A week before I was leaving to come back to London, my father’s aunt with whom my interactions were fairly limited to greetings and small talk, offers to make me a box of majoon, a fudgy and incredibly nutty Sindhi confectionery that combines cashews, almonds, walnuts and pistachios brought together by dried evaporated milk solids called mawa. I recall majoon as being a staple of every winter morning breakfast while growing up where all the nuts come together in an Avenger-like fashion to fuel you with heat. I can still recall biting into stray cardamom seeds, taking extra effort to chomp down pieces of almonds so I don’t choke on them and washing off this perfunctory “treat” with a glass of chocolate-flavoured milk. I was so taken aback by my father’s aunt’s offer that I instantly replied with a polite yes, warmed at the thought that she would undertake the laborious process of making a small box of majoon for me.
This sweet and nutty fudge is no one-pot wonder and requires blitzing up all the dried fruits with cardamom pods and then cooking the dried fruits and cardamom mix in some sugar and milk and topping it with off with the creamy, indulgent mawa that is the heart and soul of most Indian sweets (and one of the reasons why I could never be fully vegan). She may not be an aunt I spoke to on a regular basis, but she was incredibly keen to send me off to London with a little bit of heat. That’s when it hit me, my suitcase had become a vehicle of expression of love from different members of my community.
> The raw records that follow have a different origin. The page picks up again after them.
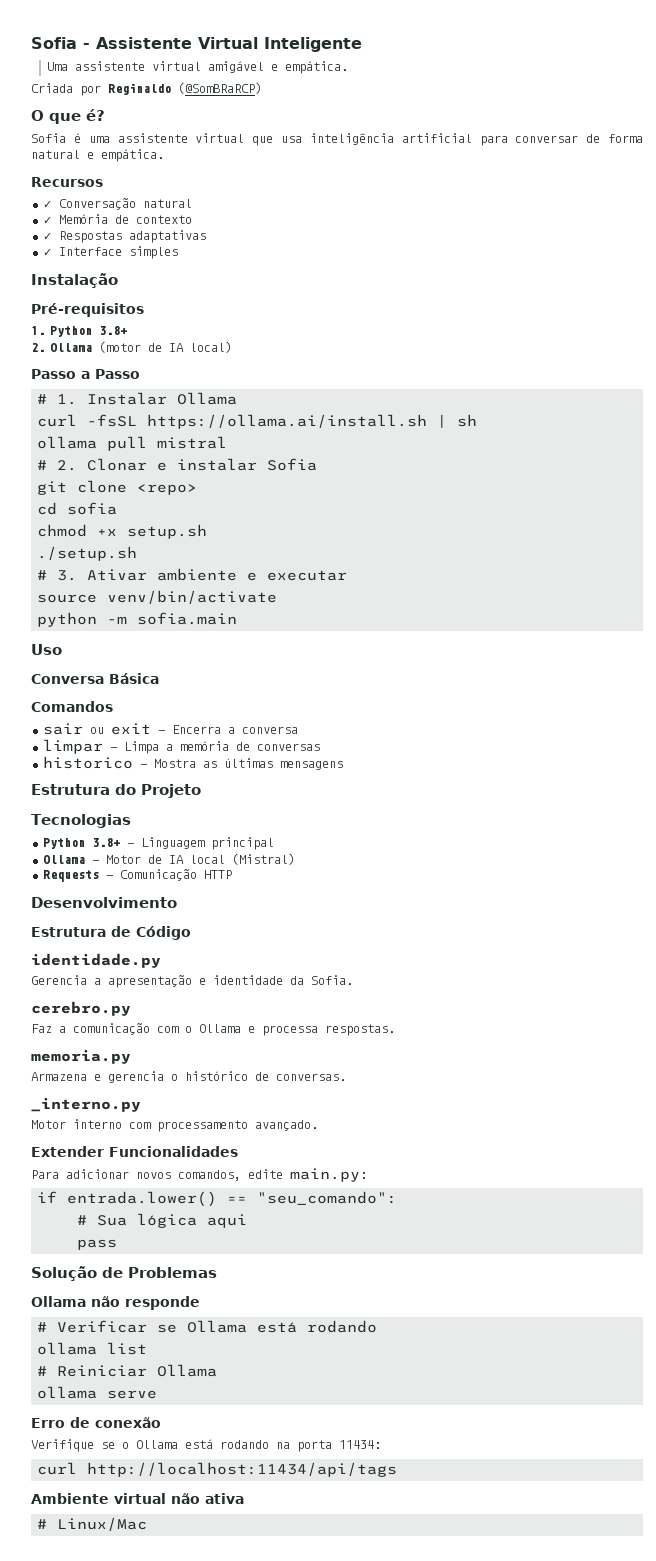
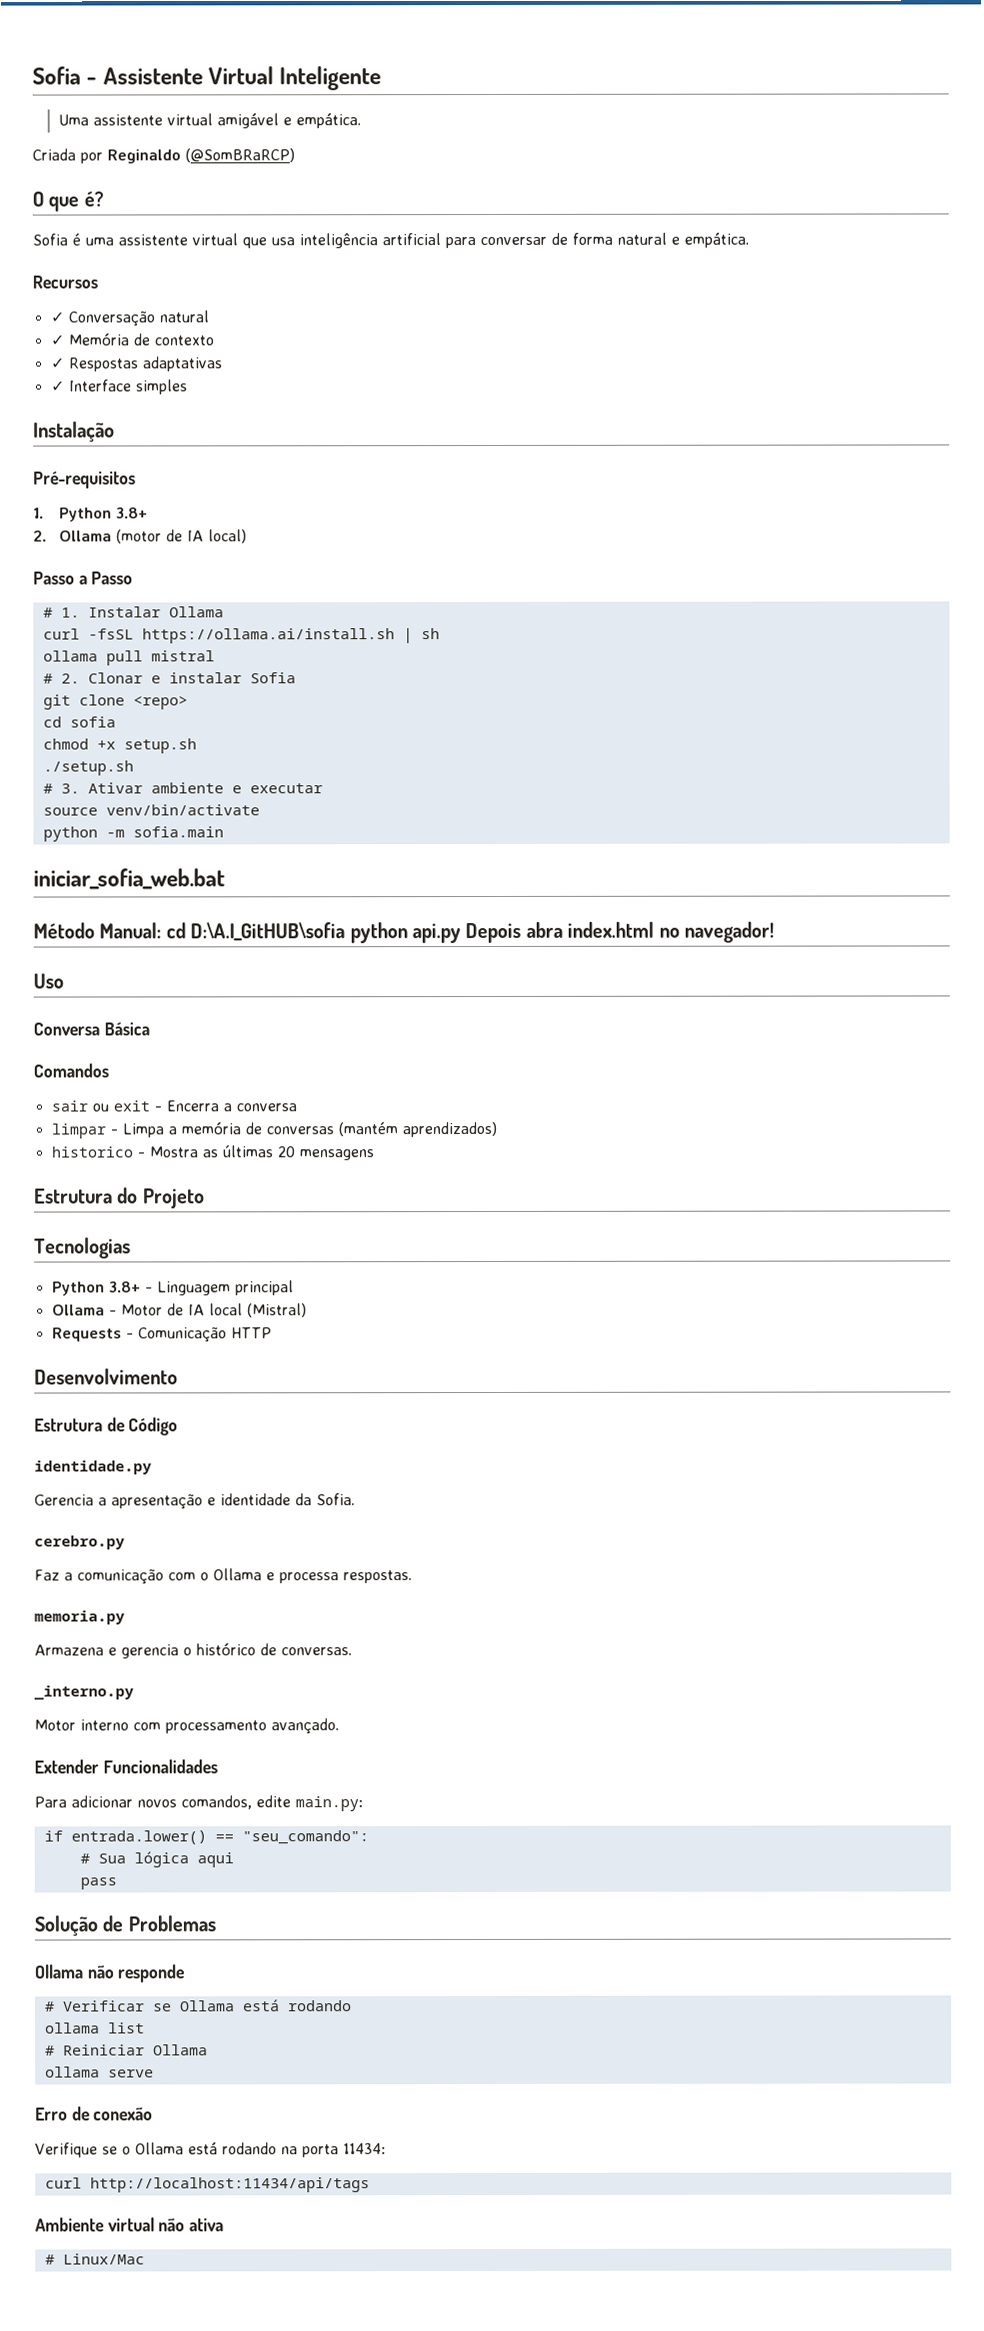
+ iniciar_sofia_web.bat
+ Método Manual: cd D:\A.I_GitHUB\sofia python api.py Depois abra index.html no navegador!
- limpar - Limpa a memória de conversas
+ limpar - Limpa a memória de conversas (mantém aprendizados)
- historico - Mostra as últimas mensagens
+ historico - Mostra as últimas 20 mensagens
My father’s aunt was packing me a box a majoon while my grandmother was vacuum-packing her lime and gooseberry pickles and our neighbour was sending over homemade Indian snack mixes for me to munch on during my ten-hour flight. It serves as a reminder that even far apart I am always full of their love and their food. It isn’t until my mother tells me the history behind giving majoon to girls in the family that I tear up – it is a long-standing tradition to send girls back to their marital homes with crates of majoon to tide them over the winter and to remind them of home. It is gratifying to see that this tradition still upholds for the daughters of the family without marriage in the picture because I most certainly would not be sharing majoon with my spouse were I married. Nostalgia and distance have truly done the unthinkable, they have made me fall in love with dried fruits and nuts.
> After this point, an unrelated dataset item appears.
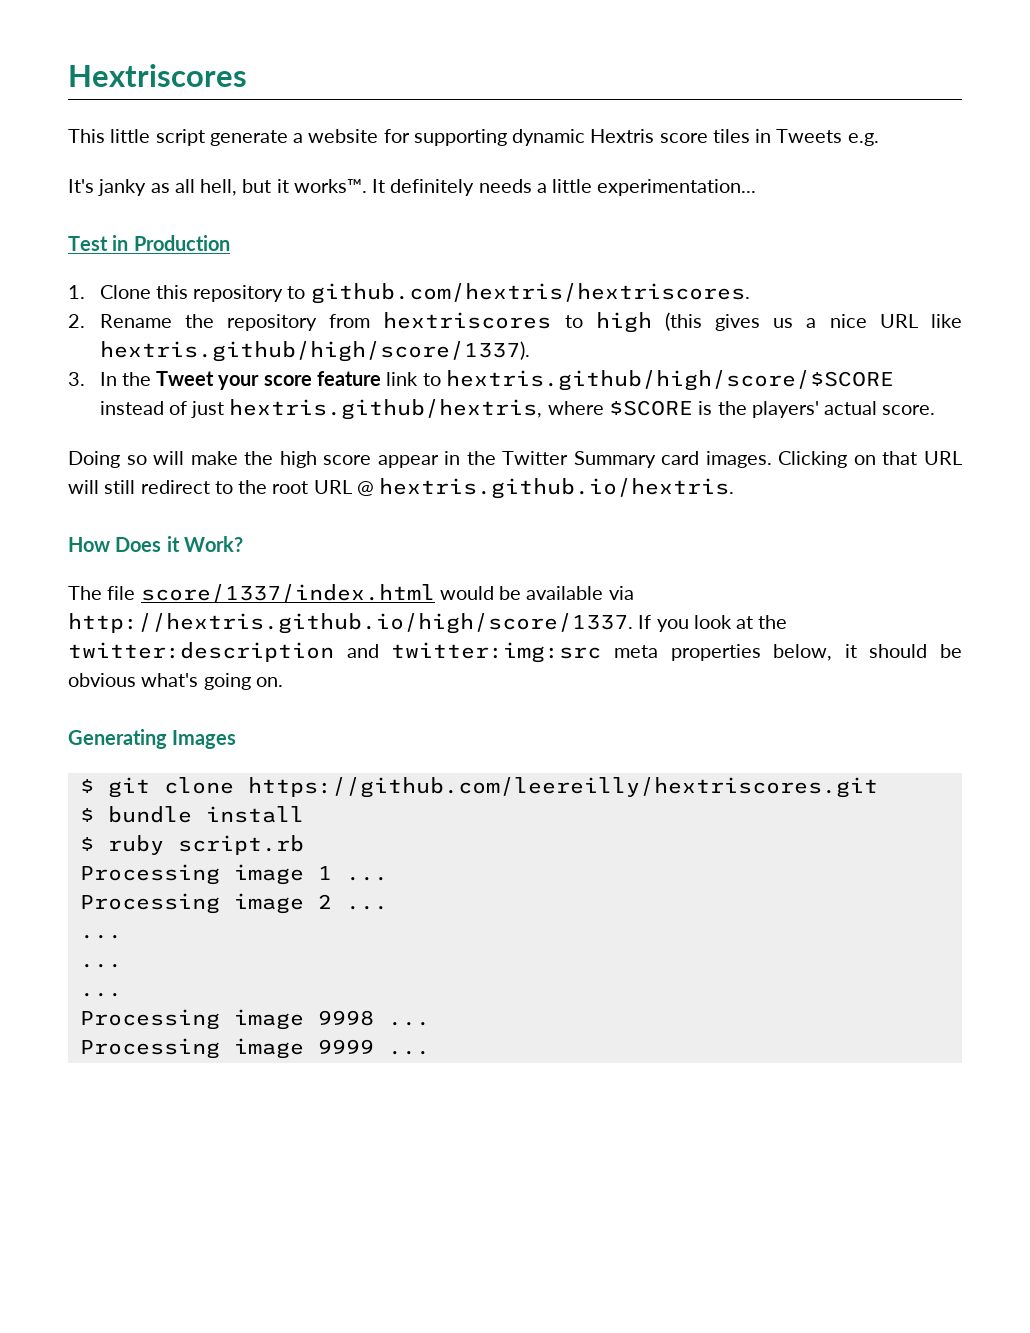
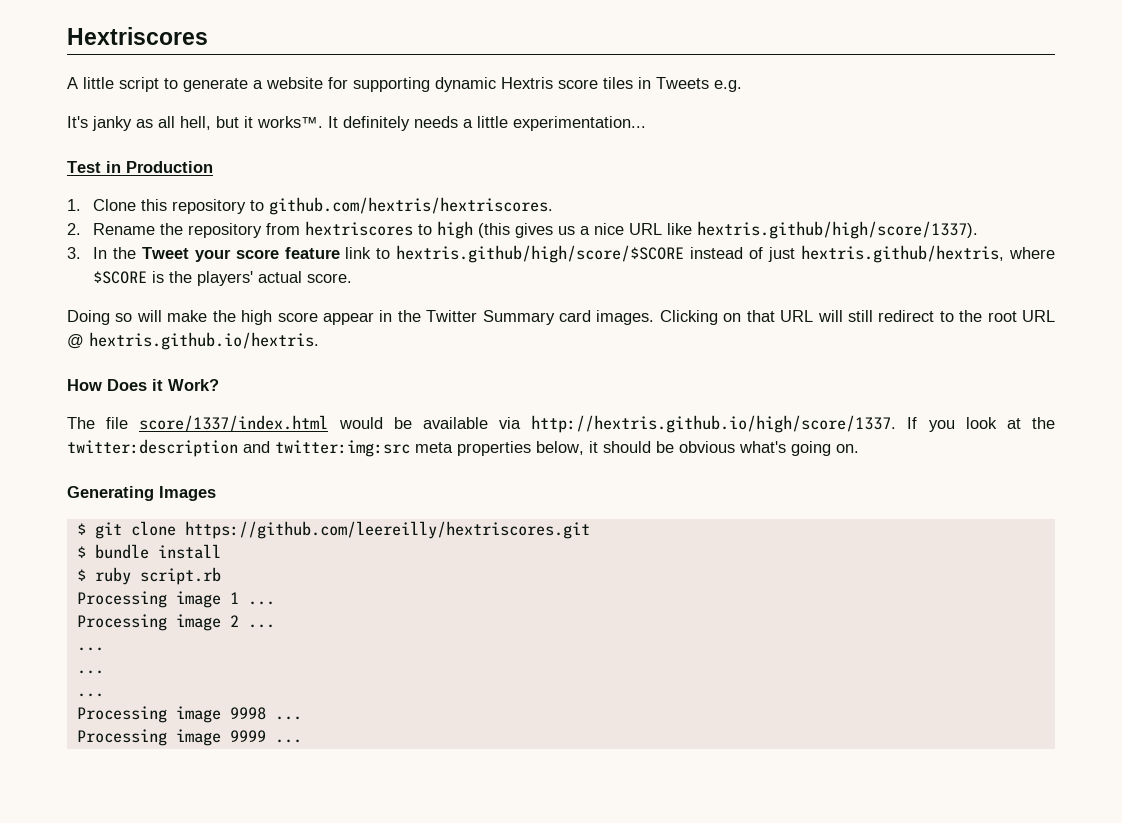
- This little script generate a website for supporting dynamic Hextris score tiles in Tweets e.g.
+ A little script to generate a website for supporting dynamic Hextris score tiles in Tweets e.g.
“My suitcase had become a vehicle of expression of love from different members of my community.” Just this line effortlessly captures the poignance of the article: how our families show their affection through food, no matter where we are! Love love love this piece so much! And thank you for reminding me of my family’s love too.
...How Dry fruits became a language of love... that's so apt. Anything garnished with or simmered with nuts is the ultimate Indian expression of love...reserved for special people and occassions! The maternal OCD with dryfruits is endearingly universal! Reading this brought back wonderful memories of the sumptuous lunches my friend's mom would send with her to office. It's only today that I learned that the rich, nutty, sweet, gooey delight we all relished, shamelessly licking our fingers is called majoon! The Sindhi kadhi, even the humble bhindi and all the fried vegetables with plain flavorful rice! Yummm... Thanks for this enjoyable read!